### What you are asked to do:
Please give again, exactly and only, the stretch of lines from the one containing "right: 24px;" to the end of the entries below.

Entries taken from a collection
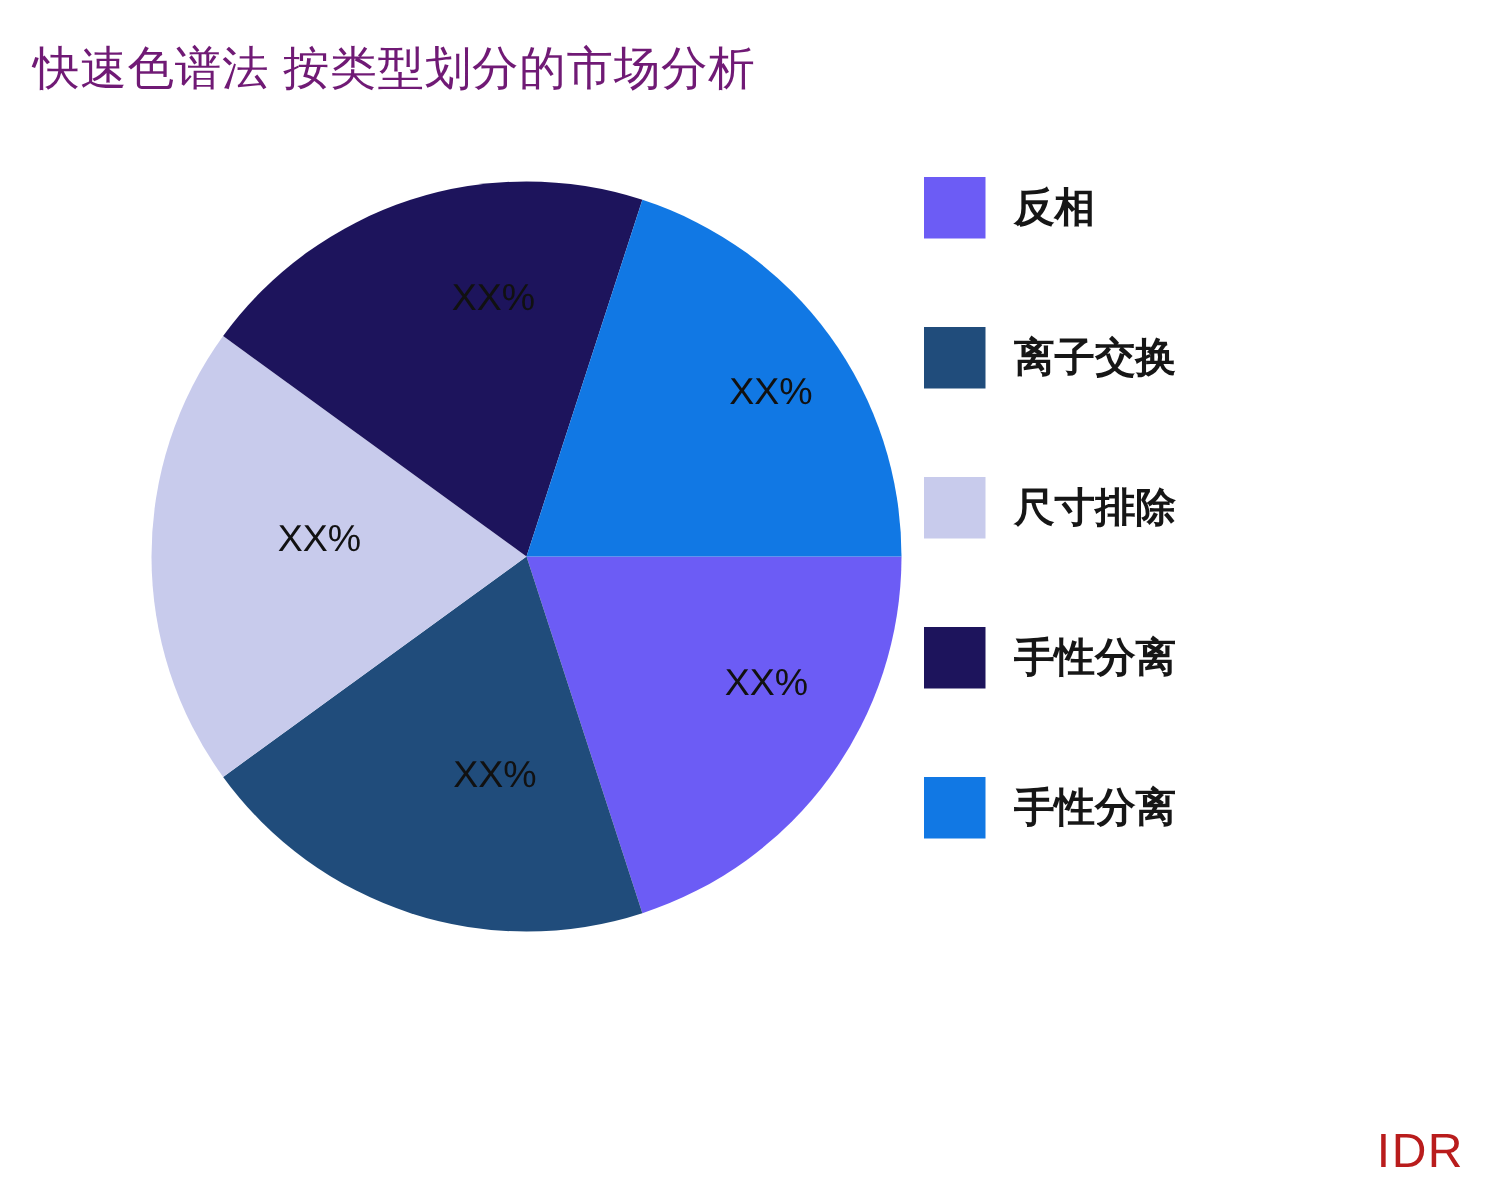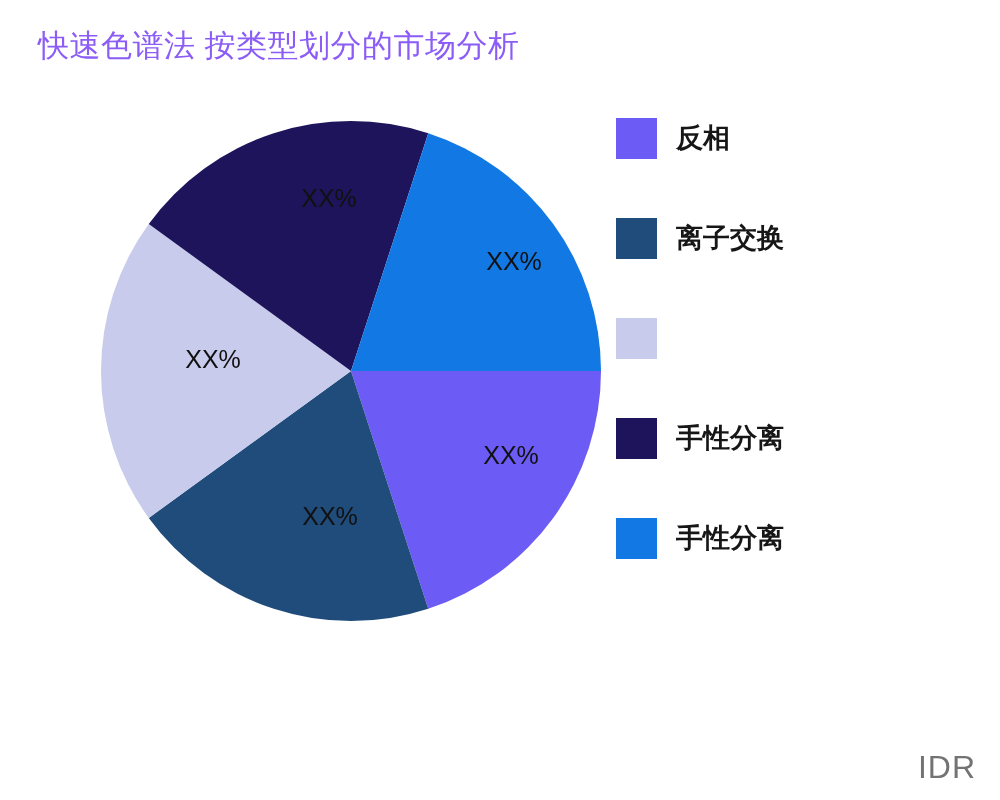--- a/index.html
+++ b/index.html
@@ -24,11 +24,11 @@
   }
   #chart-title {
     position: absolute;
-    left: 38px;
+    left: 22px;
     top: 26px;
     font-size: 31px;
     line-height: 40px;
-    color: #8b5cf6;
+    color: #701a75;
     font-weight: 400;
     white-space: nowrap;
     letter-spacing: 0.5px;

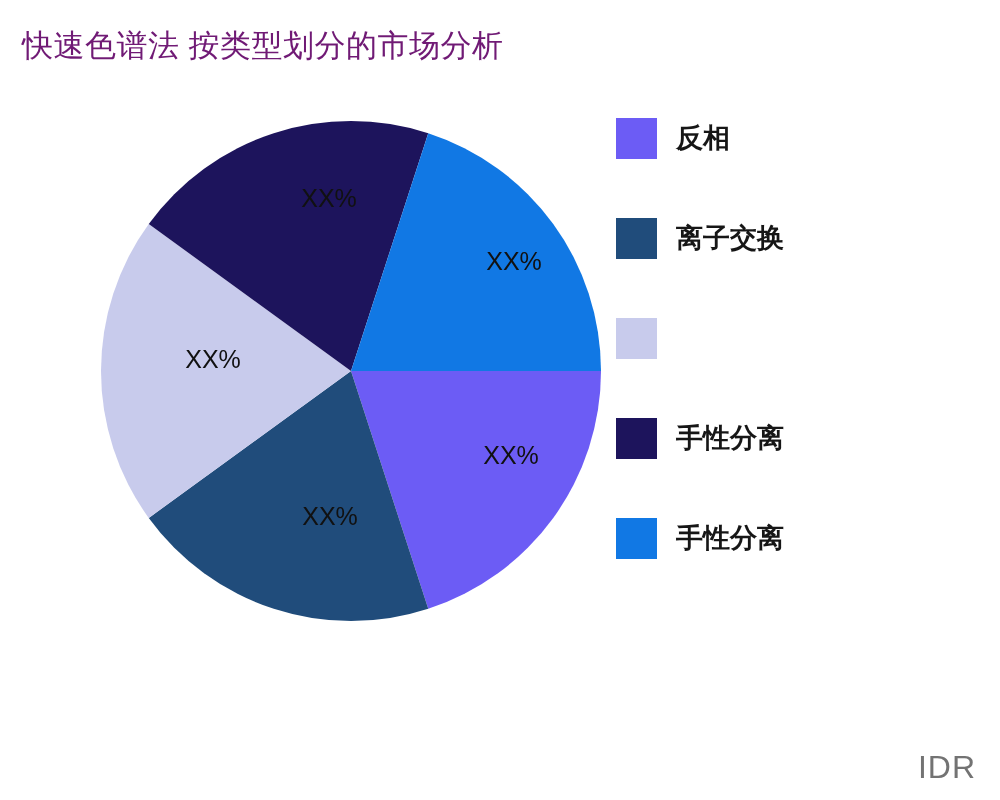--- a/index.html
+++ b/index.html
@@ -130,6 +130,7 @@
       </div>
       <div class="legend-item">
         <span class="legend-swatch" style="background: rgb(200, 203, 236);"></span>
+        <span class="legend-label">尺寸排除</span>
       </div>
       <div class="legend-item">
         <span class="legend-swatch" style="background: rgb(29, 20, 92);"></span>

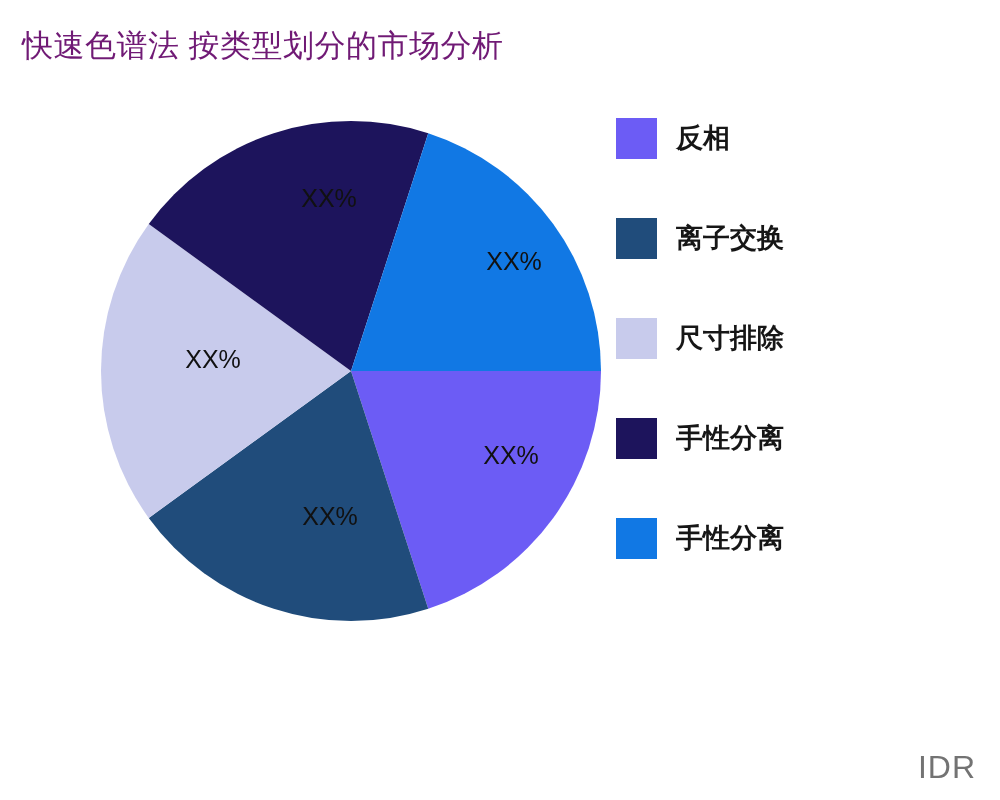--- a/index.html
+++ b/index.html
@@ -88,7 +88,7 @@
     right: 24px;
     bottom: 14px;
     font-size: 32px;
-    color: #737373;
+    color: #b91c1c;
     letter-spacing: 1px;
     font-weight: 400;
   }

### Exercise result:
     right: 24px;
     bottom: 14px;
     font-size: 32px;
-    color: #737373;
+    color: #b91c1c;
     letter-spacing: 1px;
     font-weight: 400;
   }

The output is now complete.